Closed ballen2024 closed 4 years ago
# Data Preparation and Modeling (*your score* out of 20%)
I am quite proud of my data cleaning and modeling. I have become an expert at cleaning, scraping, and transforming my data. My modeling made sense and gave strong explanation of them.
20/20
# Validation and Operationalization (*your score* out of 20%)
I have used cross validation by splitting up test and train data. Brendan has also agreed to this. My operationalization was quite good while Brendan added some thoughts of his own.
20/20
# R Proficiency (*your score* out of 20%)
20/20
# Communication (*your score* out of 20%)
My English and communication is not my strength. I'm continuing to work on it to better improve myself. I think I could have done this better.
19/20
# Critical Thinking (*your score* out of 20%)
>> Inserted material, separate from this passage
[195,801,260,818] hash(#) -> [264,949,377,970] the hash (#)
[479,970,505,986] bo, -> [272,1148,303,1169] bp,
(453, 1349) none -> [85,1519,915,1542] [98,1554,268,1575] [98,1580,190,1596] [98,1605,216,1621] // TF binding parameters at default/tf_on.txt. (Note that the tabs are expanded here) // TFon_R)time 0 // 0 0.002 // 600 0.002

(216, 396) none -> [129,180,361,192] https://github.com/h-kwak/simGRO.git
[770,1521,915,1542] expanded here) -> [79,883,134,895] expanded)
Brendan did point out some of his own thoughts. I did want to work on the beauty dataset, but I was not able to connect my different datasets together.
19/20
*20/20*
Summary
This project investigated LinkedIn data and job listings in Australia to investigate how various factors play into an employees salary, employment duration, job type, etc. They concluded that their models would be of potential interest to HR departments to use when hiring new directors. Moving forward, they would like to gather more data on director salaries to get a more comprehensive look at what directors are paid across industries.
Data Preparation
He developed tables based on a person's LinkedIn data, job listing in Australia from a web scrape, as well as "beauty" data describing similar variables to the previous sets, but accounting for predicted beauty metrics. The tables are tidy, and he appropriately addressed issues from the first two deliverables in his final deliverable. One suggestion for tidying the data just a little bit more in its display would be to paginate the "linkedin2" dataset since it has a lot of variables and you have to side scroll the web page to view all of the variables.
Modeling
Here, describe (1) what predictive models have been built and what are their (dependent variable) predictors?; (2) answer: does the portfolio accurately describe the purpose of the models? (3) answer: does the portfolio accurately interpret the model's summary?
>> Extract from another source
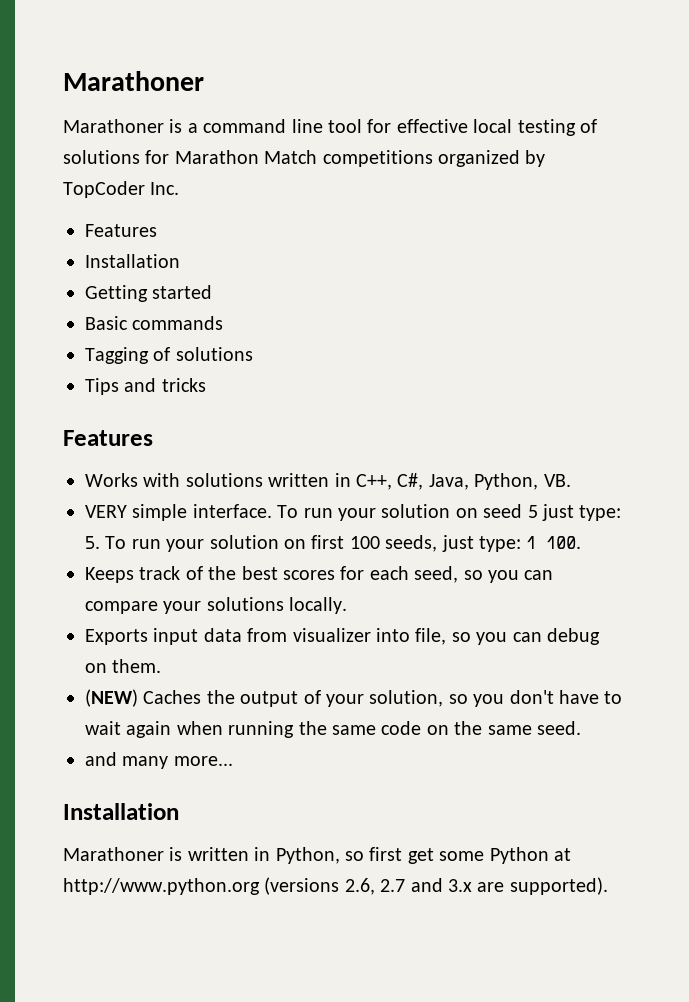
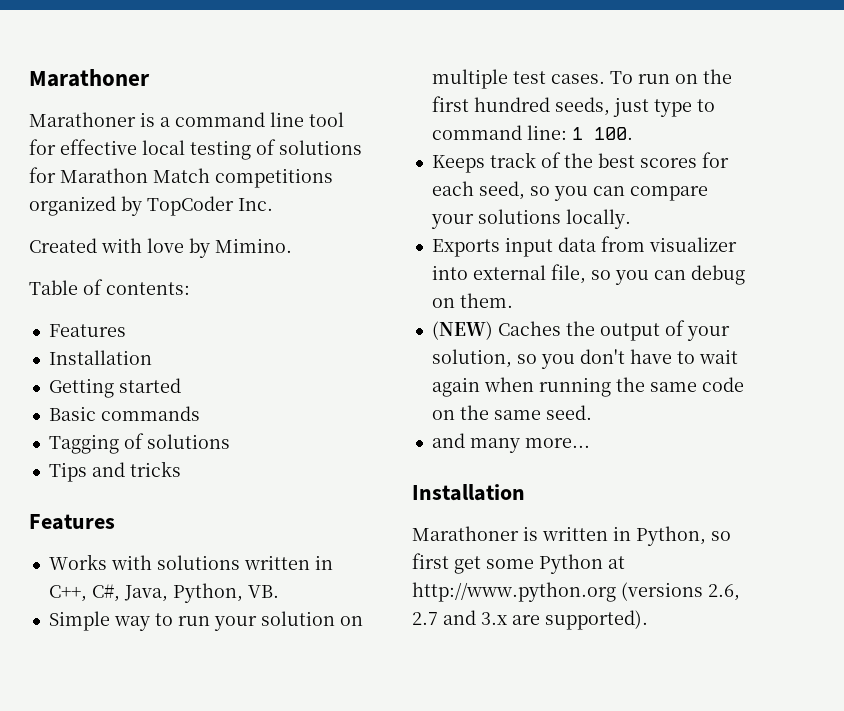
(180, 188) none -> [29,238,292,258] [29,279,190,295] // Created with love by Mimino. // Table of contents:
[85,504,622,521] [85,535,521,552] VERY simple interface. To run your solution on seed 5 just type: 5. To run your solution on first 100 seeds, just type: -> [48,611,363,631] [431,69,732,89] [431,96,715,117] [431,125,567,140] Simple way to run your solution on multiple test cases. To run on the first hundred seeds, just type to command line:
(410, 635) none -> [472,265,546,280] external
The models were built using a cross-validation method. He modeled location as a predictor of pay, average position length, previous tenure length and tenure length as a predictor of beauty metrics and position durations based on LinkedIn data like follower count, etc. I feel that the portfolio does accurately interpret the model's summary, as the strengths and weaknesses of the model are appropriately addressed.
Validation
The model was cross validated using testing and training sets. He used a 70/30 ratio. Your description of why your first model is not sufficient is good, and the explanation of the other models is good, especially with the inclusion of what the R^2 values mean in terms of your model.
R Proficiency
Here, describe the strengths and weaknesses of how the R code has been developed; is it easy to read and understand? Have appropriate R techniques been used to make the code easy to maintain and reuse? Have appropriate functional programming techniques been used? I ran into a problem of file naming being inconsistent, but it was an easy fix. When you load your previous deliverables, they were not named what you called in your .Rmd file. On this note too, since you load your first deliverable into your second, it would be sufficient to just load your second into your third, as opposed to loading both the first and the second into the third deliverable. This just saves time when running the R code. Good use of the trimws() function, I could have used that in my project. One suggestion I have for your graphs would to utilize the styling features of ggplot. For example, you could edit axis labels, titles, tilting the tick mark labels so that they don't overlap, etc. I think that would really clean up those visualizations. Utilizing suppressMessages() & suppressWarnings() would be helpful so that someone just reading your page doesn't have to scroll through the loading feedback or any other things that aren't necessary for someone just viewing your portfolio.
Communication
Your implementation of the search function in your tables is a good touch. I felt that I was easily able to understand what you were investigating and the models and conclusions were clearly described. The visualizations were good in assisting what you were investigating. Perhaps plotting some of your model variables that your found significant against each other would be a good way to visualize some trends.
Critical Thinking
His operationalization and social impact discussion addresses how this would be implemented well, and also considers unintended consequences of how HR reps may inappropriately adjust a directors pay based on the model indications. I think some deeper investigation into the beauty metrics would be really cool and would have some significant social impact. I think some unintended consequences that are partially addressed of the directors model could be a businesses tendency to conform their model to a new hire, or even people seeking employment to try and artificially get their follower counts up for the sake of being hired.